▶ The task
What lines in the data hold the string "destination"? Show them.

▶ Data for processing
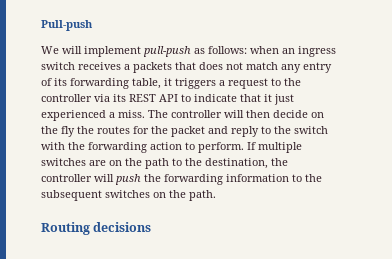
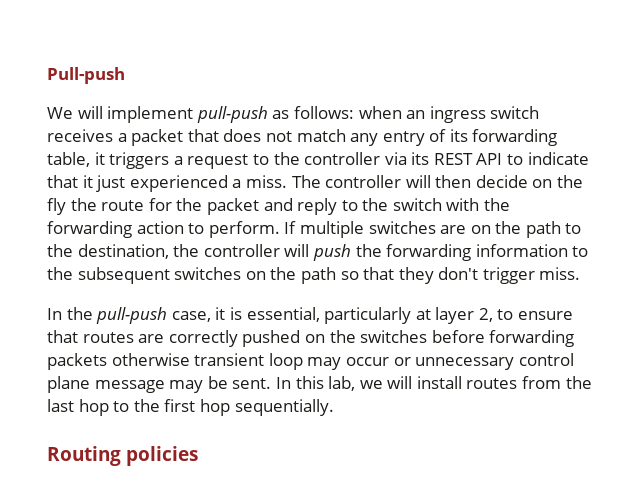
- We will implement pull-push as follows: when an ingress switch receives a packets that does not match any entry of its forwarding table, it triggers a request to the controller via its REST API to indicate that it just experienced a miss.
+ We will implement pull-push as follows: when an ingress switch receives a packet that does not match any entry of its forwarding table, it triggers a request to the controller via its REST API to indicate that it just experienced a miss.
- The controller will then decide on the fly the routes for the packet and reply to the switch with the forwarding action to perform.
+ The controller will then decide on the fly the route for the packet and reply to the switch with the forwarding action to perform.
- If multiple switches are on the path to the destination, the controller will push the forwarding information to the subsequent switches on the path.
+ If multiple switches are on the path to the destination, the controller will push the forwarding information to the subsequent switches on the path so that they don't trigger miss.
+ In the pull-push case, it is essential, particularly at layer 2, to ensure that routes are correctly pushed on the switches before forwarding packets otherwise transient loop may occur or unnecessary control plane message may be sent. In this lab, we will install routes from the last hop to the first hop sequentially.
- Routing decisions
+ Routing policies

▶ Final answer
- If multiple switches are on the path to the destination, the controller will push the forwarding information to the subsequent switches on the path.
+ If multiple switches are on the path to the destination, the controller will push the forwarding information to the subsequent switches on the path so that they don't trigger miss.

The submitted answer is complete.